Hardening Container Engines
Some container workloads are riskier than others, yet they may need to share a cluster. Running them on dedicated nodes with hardened container runtimes that enforce stronger pod isolation boundaries might be a beneficial security control in certain instances.
etcd
The etcd server should be set up to trust only certificates issued by the API server as a general rule. It reduces the attack surface and makes it more difficult for a hostile attacker to get access to the cluster. It may be desirable to use a separate CA for etcd, as it defaults to trusting all certificates issued by the root CA.
Building Secure Container Images
The Kubernetes Hardening Guide also suggests using a scanner as an admission controller during the deployment process to prevent vulnerable or misconfigured pods from operating in the cluster. This sounds like a wonderful idea in theory, but there are a few things to keep in mind before putting it into practise
Network Separation
Pods may freely connect to each other thanks to Kubernetes' default networking settings, independent of the namespace in which they are deployed. Because of this open-ended networking method, a bad actor just has to get access to one pod to gain unrestricted access to others. As a result, the entire platform is only as safe as its least secure component, and a bad actor only needs to get in through your least secure component to gain access.

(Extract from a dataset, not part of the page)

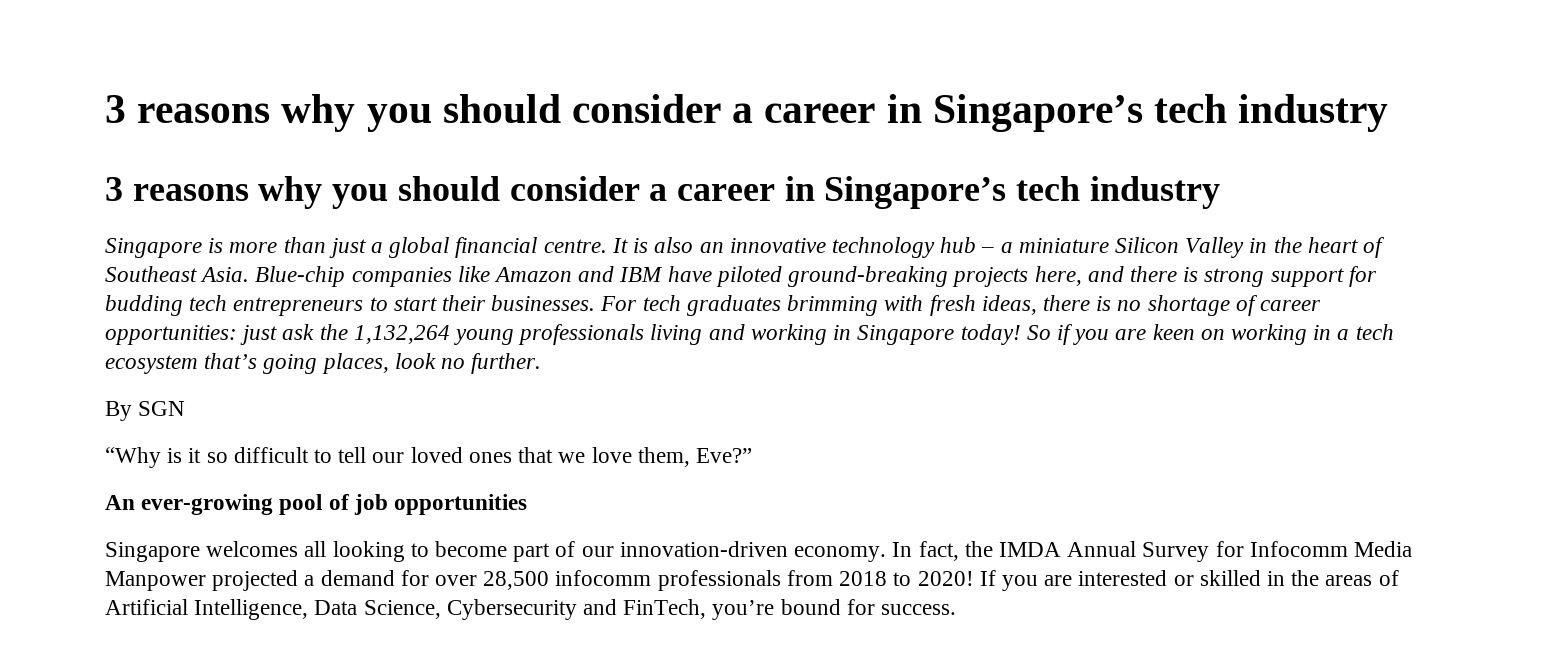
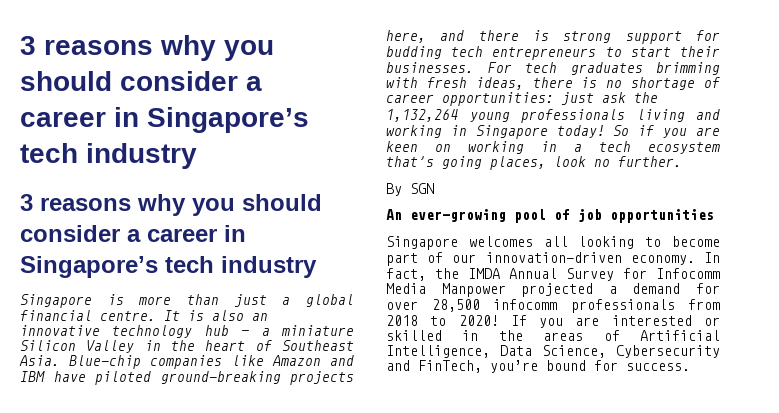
[105,447,752,468] // “Why is it so difficult to tell our loved ones that we love them, Eve?” -> (434, 188) none

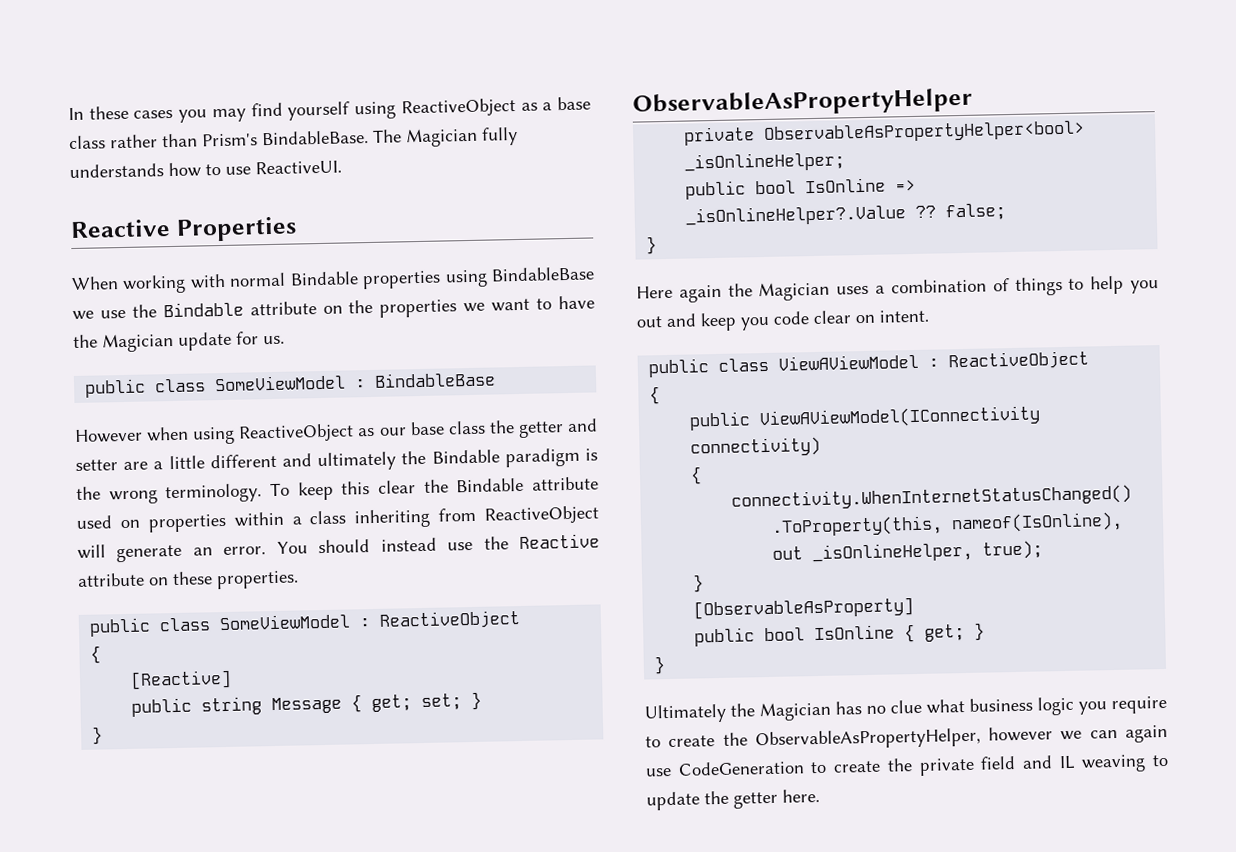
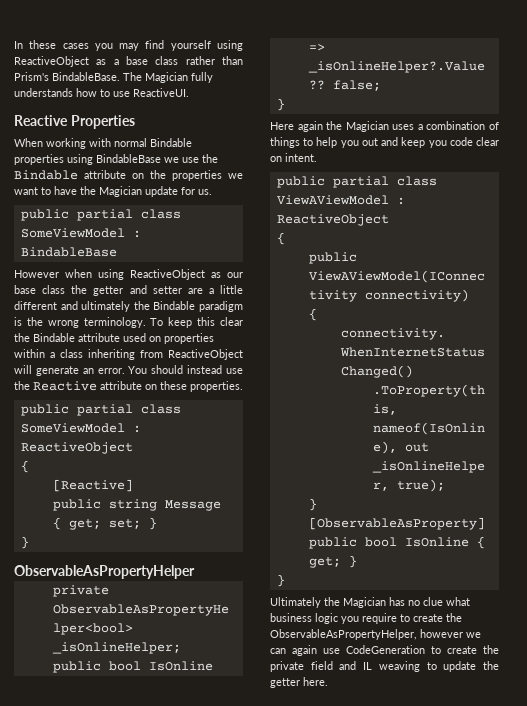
(147, 388) none -> [76,209,133,221] partial
(152, 627) none -> [76,404,133,416] partial
(711, 368) none -> [332,176,389,188] partial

Using Kubescape for Kubernetes Hardening Guidance
Kubescape Cloud is a free tool that provides risk analysis, security compliance, an RBAC visualizer, and scanning for container image vulnerabilities. Kubescape scans K8s clusters, YAML files, and HELM charts and also looks for misconfigurations across multiple frameworks, software vulnerabilities, and RBAC violations.

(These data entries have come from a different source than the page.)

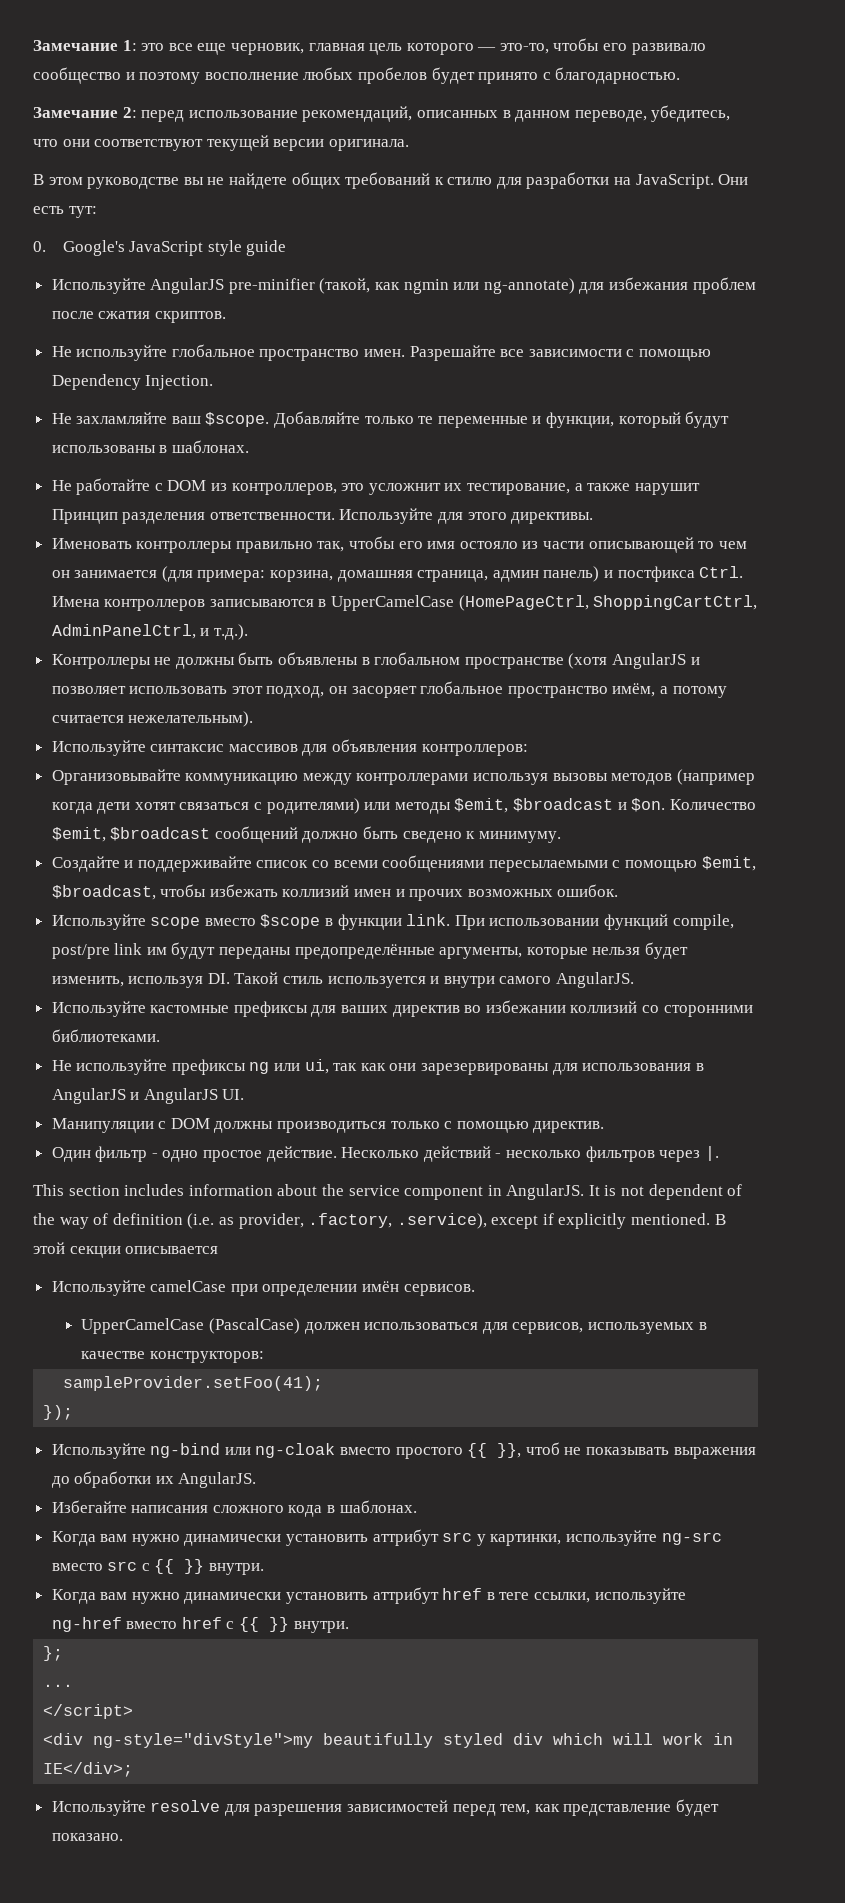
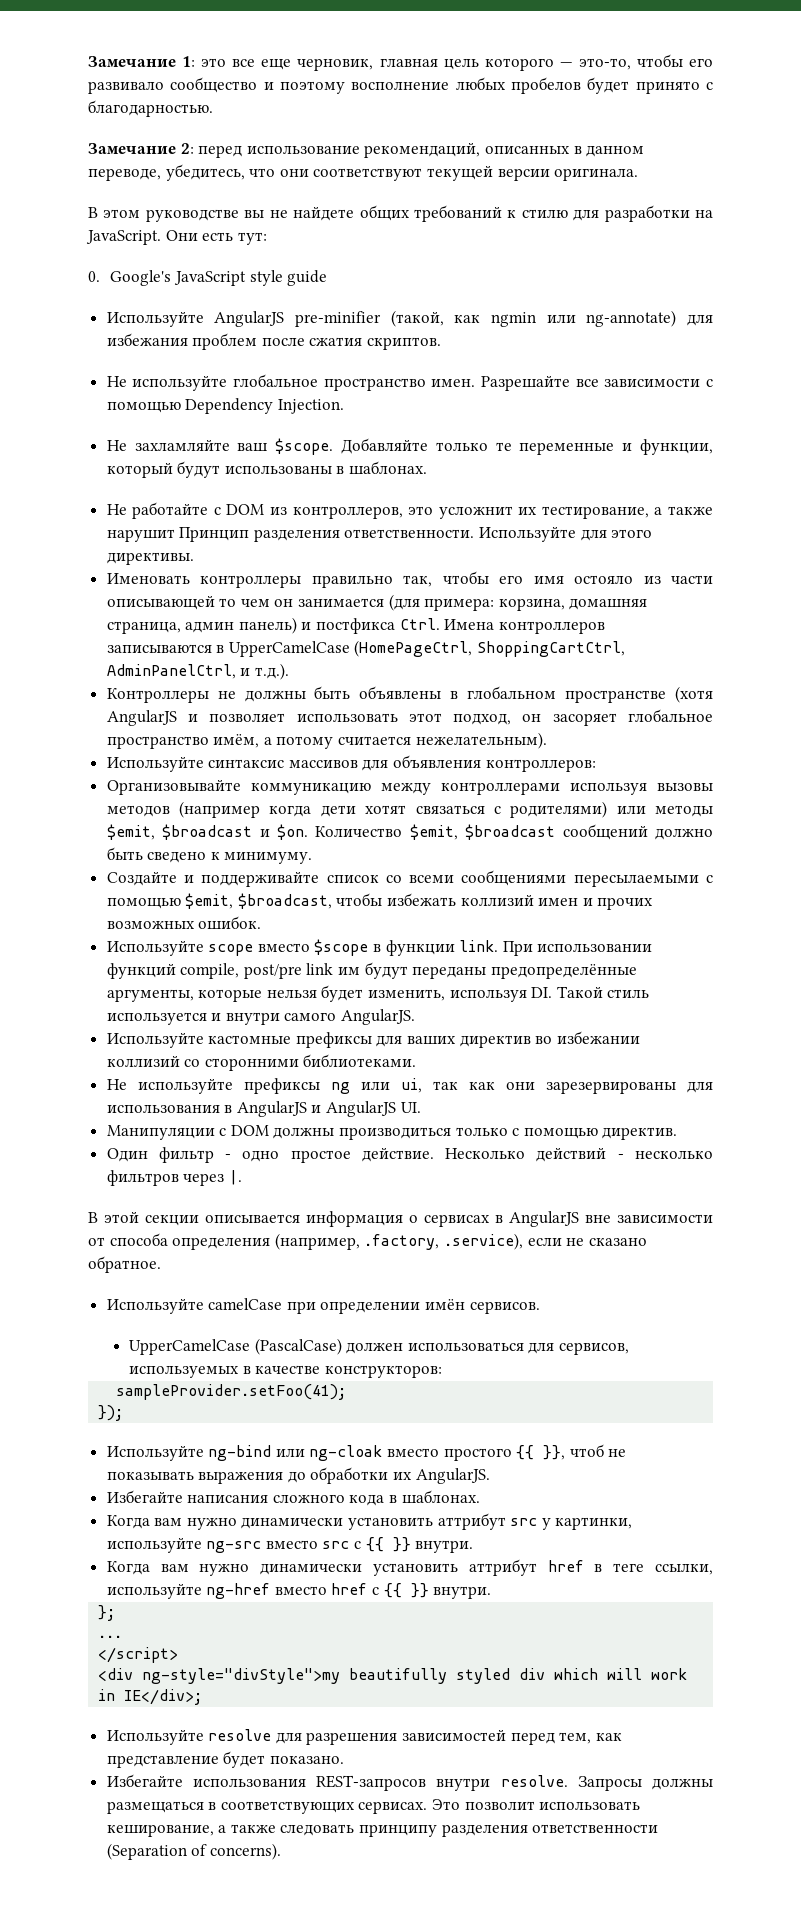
[33,1184,743,1200] [33,1213,726,1229] [33,1242,219,1258] This section includes information about the service component in AngularJS. It is not dependent of the way of definition (i.e. as provider, .factory, .service), except if explicitly mentioned. В этой секции описывается -> [88,1211,713,1227] [88,1233,647,1250] [88,1256,161,1273] В этой секции описывается информация о сервисах в AngularJS вне зависимости от способа определения (например, .factory, .service), если не сказано обратное.
(123, 1837) none -> [106,1774,713,1791] [106,1799,641,1814] [106,1824,659,1837] [106,1843,281,1860] // Избегайте использования REST-запросов внутри resolve. Запросы должны размещаться в соответствующих сервисах. Это позволит использовать кеширование, а также следовать принципу разделения ответственности (Separation of concerns).

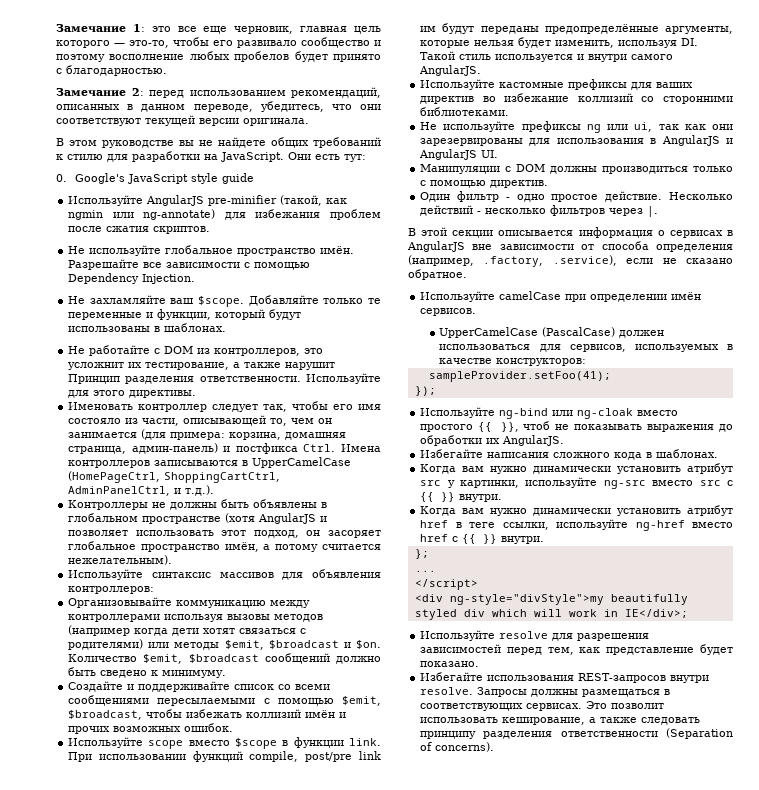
[246,145,360,154] использование -> [189,90,286,96] использованием
[431,379,476,387] имен. -> [320,246,355,254] имён.
[200,575,393,588] контроллеры правильно -> [138,404,259,412] контроллер следует
[574,575,713,584] [106,595,237,610] остояло из части описывающей то -> [68,415,288,426] состояло из части, описывающей то,
[185,617,297,634] админ панель) -> [131,443,218,454] админ-панель)
[213,734,260,748] имём, -> [224,542,259,552] имён,
[538,898,579,906] имен -> [305,710,336,718] имён
[556,1031,640,1044] избежании -> [504,93,570,102] избежание
[437,1513,506,1530] аттрибут -> [687,463,733,474] атрибут
[468,1559,537,1576] аттрибут -> [687,505,733,516] атрибут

The first step should be to install Kubescape if you don't already have it. Create an account on the portal and install it using the instructions below. The command may be copied and pasted into your terminal.
curl -s https://raw.githubusercontent.com/armosec/kubescape/master/install.sh | /bin/bash
Kubescape uses a variety of security compliance standards and security frameworks such as those by the National Security Agency (NSA), MITRE ATT&CK, Armobest, etc. to analyze security risks and vulnerabilities found in your cluster. In this section of the article, I will be guiding you on how you can scan your Kubernetes cluster for vulnerabilities by using the NSA framework.

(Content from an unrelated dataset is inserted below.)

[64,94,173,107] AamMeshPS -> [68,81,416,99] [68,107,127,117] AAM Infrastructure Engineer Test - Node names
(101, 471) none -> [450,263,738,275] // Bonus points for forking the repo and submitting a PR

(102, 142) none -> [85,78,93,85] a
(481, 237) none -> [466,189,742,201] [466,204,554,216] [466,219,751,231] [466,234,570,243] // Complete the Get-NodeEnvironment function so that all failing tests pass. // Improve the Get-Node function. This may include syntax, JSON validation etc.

Scanning for Vulnerabilities using the NSA Framework
After installing Kubescape on your device, you can use the following command to scan the environment for misconfigurations and vulnerabilities:
Kubescape scan –submit –enable-host-scan
After you run the command, Kubescape will begin scanning the entire cluster and, depending on the architecture, return a result in a very short time.
You may use a variety of commands to scan the environment for vulnerabilities and misconfigurations based on your requirements. Use the following command to see a list of the various types of frameworks available in Kubescape.
Kubescape list frameworks
The above command will return a list of all the frameworks supported by Kubescape.
kubescape scan framework nsa deployment.yaml
This method uses the Kubescape NSA framework to scan your Kubernetes cluster for vulnerabilities.
Conclusion
Kubernetes isn't secure by default, and it's not safe by itself. It is certainly possible and necessary to harden its settings. I hope you learned something new regarding the NSA’s Kubernetes Hardening Guide from this article. The guidelines also emphasize Kubernetes' widespread adoption and how safeguarding Kubernetes clusters and application containers running on Kubernetes remains a priority.